Kaspersky has about half the global market share of its competitor McAfee for business anti-malware software  and enjoys over 400 million users, is the market leader in Europe and has grown to become a highly respected multiple award-winning $700 million company.

The Kaspersky Global Research and Analysis Team are the guys who discovered sophisticated espionage platforms linked to US intelligence, such as the Equation Group, the NSA’s secret bad boy Cyber-team who was responsible for hiding known vulnerabilities in Microsoft products so they could play their spy games while the rest of us got hacked. Kaspersky also discovered the U.S. developed Stuxnet worm used to attack Iranian centrifuges, along with a slew of covert government-sponsored cyber-espionage efforts around the world.

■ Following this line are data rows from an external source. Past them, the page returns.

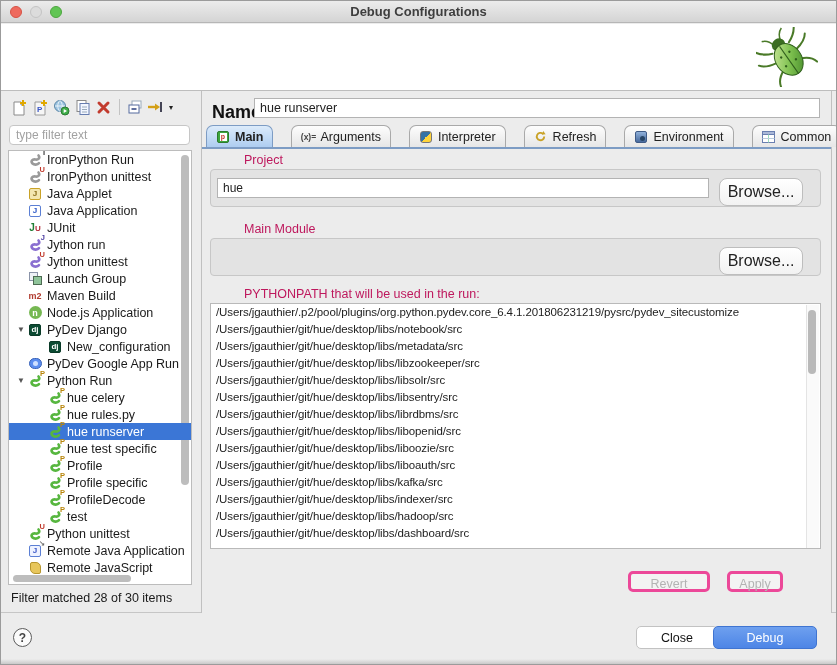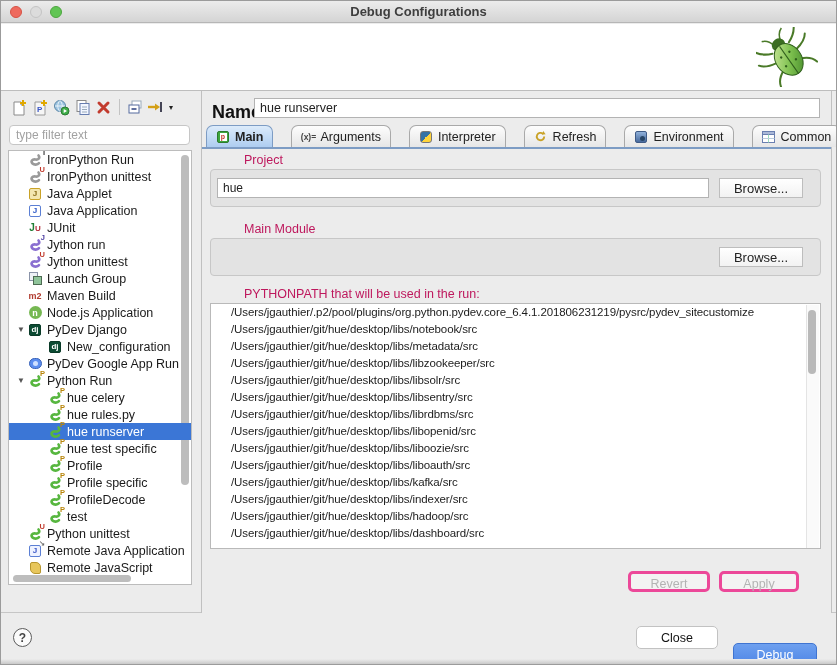--- a/index.html
+++ b/index.html
@@ -60,45 +60,45 @@
     background:linear-gradient(#fdfdfd,#e6e6e6);font-size:12.5px;color:#222;cursor:default;}
   .tab.sel{background:linear-gradient(#dcebfb,#aecdf0);border-color:#7d9cc4;font-weight:bold;}
   .tabline{position:absolute;left:0;top:56px;width:100%;height:2px;background:#7d9cc4;}
   .ticn{width:14px;height:13px;display:inline-flex;align-items:center;justify-content:center;
     margin-right:5px;position:relative;flex:none;}
   .sec-label{position:absolute;left:14px;font-size:12.5px;color:#be185d;margin-left:28px;}
   .group{position:absolute;left:8px;width:611px;height:38px;background:#e3e3e3;
     border:1px solid #c7c7c7;border-radius:4px;}
   .gfield{position:absolute;left:6px;top:8px;width:492px;height:20px;border:1px solid #b3b3b3;
     font-size:12px;padding:0 5px;background:#fff;color:#222;outline:none;}
-  .browse{position:absolute;left:508px;top:8px;width:84px;height:20px;border:1px solid #bdbdbd;
-    border-radius:0;background:linear-gradient(#ffffff,#f2f2f2);font-size:13px;color:#222;}
+  .browse{position:absolute;left:508px;top:8px;width:84px;height:28px;border:1px solid #bdbdbd;
+    border-radius:8px;background:linear-gradient(#ffffff,#f2f2f2);font-size:16px;color:#222;}
   .pylist{position:absolute;left:8px;top:212px;width:611px;height:246px;background:#fff;
     border:1px solid #b9b9b9;overflow:hidden;}
-  .pyrow{height:17px;line-height:17px;font-size:11.5px;color:#1c1c1c;padding-left:20px;
+  .pyrow{height:17px;line-height:17px;font-size:11.5px;color:#1c1c1c;padding-left:5px;
     white-space:nowrap;letter-spacing:-0.1px;}
   .pysb-track{position:absolute;right:1px;top:1px;width:13px;height:244px;background:#fafafa;
     border-left:1px solid #e4e4e4;}
   .pysb{position:absolute;right:3px;top:5px;width:8px;height:64px;background:#b9b9b9;
     border-radius:4px;}
   .btn{position:absolute;height:21px;border-radius:5px;font-size:12.5px;text-align:center;}
   .btn-disabled{top:480px;width:82px;border:3px solid #ec4899;background:#f3f3f3;color:#b3b3b3;
     line-height:19px;}
   .btn-revert{right:121px;}
-  .btn-apply{right:32px;width:80px;}
+  .btn-apply{right:48px;width:56px;}
   
   .footer{position:absolute;left:0;top:612px;width:100%;height:53px;background:#ececec;}
   .help{position:absolute;left:12px;top:15px;width:19px;height:19px;border:1.5px solid #5c5c5c;
     border-radius:50%;display:flex;align-items:center;justify-content:center;font-size:12px;
     font-weight:bold;color:#444;background:#fbfbfb;}
   .fbtn{position:absolute;top:13px;height:23px;border-radius:5px;font-size:12.5px;
     display:flex;align-items:center;justify-content:center;}
   .fbtn-close{right:118px;width:82px;background:#ffffff;border:1px solid #c2c2c2;color:#111;}
-  .fbtn-debug{right:19px;width:84px;background:linear-gradient(#6ea0ef,#4d85e6);
-    border:1px solid #3f74d1;color:#fff;margin-top:17px;}
+  .fbtn-debug{right:19px;width:104px;background:linear-gradient(#6ea0ef,#4d85e6);
+    border:1px solid #3f74d1;color:#fff;}
   .window-bottom{position:absolute;left:0;bottom:0;width:100%;height:5px;
     background:linear-gradient(#ececec,#c9c9c9);}
 </style>
 </head>
 <body>
 
 <div class="window">
 
   <div class="titlebar">
     <span class="tl red"></span>
@@ -435,20 +435,21 @@
       </div>
       <div class="trow">
         <span class="sp0"></span>
         <span class="exp"></span>
         <span class="ticon">
           <span style="width:11px;height:12px;background:#e7c65c;border:1px solid #b8962e;border-radius:2px 5px 2px 5px;display:inline-block"></span>
         </span>
         <span>Remote JavaScript</span>
       </div>
     </div>
+  <div class="filter-status">Filter matched 28 of 30 items</div>
   <div class="main-bottom-line"></div>
 
   <div class="right">
     <div class="name-label">Name:</div>
     <input class="name-input" type="text" value="hue runserver" style="">
     <div class="tabs" id="tabs">
         <div class="tab sel">
           <span class="ticn">
             <span style="width:12px;height:12px;background:#3da53d;border:1px solid #2c7a2c;border-radius:2px;display:inline-flex;align-items:center;justify-content:center">
               <span style="background:#fff;width:7px;height:8px;display:inline-flex;align-items:center;justify-content:center;font-size:7px;font-weight:bold;color:#c0392b">p</span>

Kaspersky publishes the annual Global IT Security Risks Survey and their research hubs analyze more than 350,000 malware samples per day contributing significantly to the global body of Cyber-threat intelligence and a decided advantage to the good guys. The current congressional witch-hunt to destroy an entire company because a handful of illiterate grand-standers are intent upon taking down a presidency is appalling.

Here’s a more appropriate headline: “Bumbling federal employees allow yet another breach of classified documents. Heads will roll.”

But you will only see that in your dreams.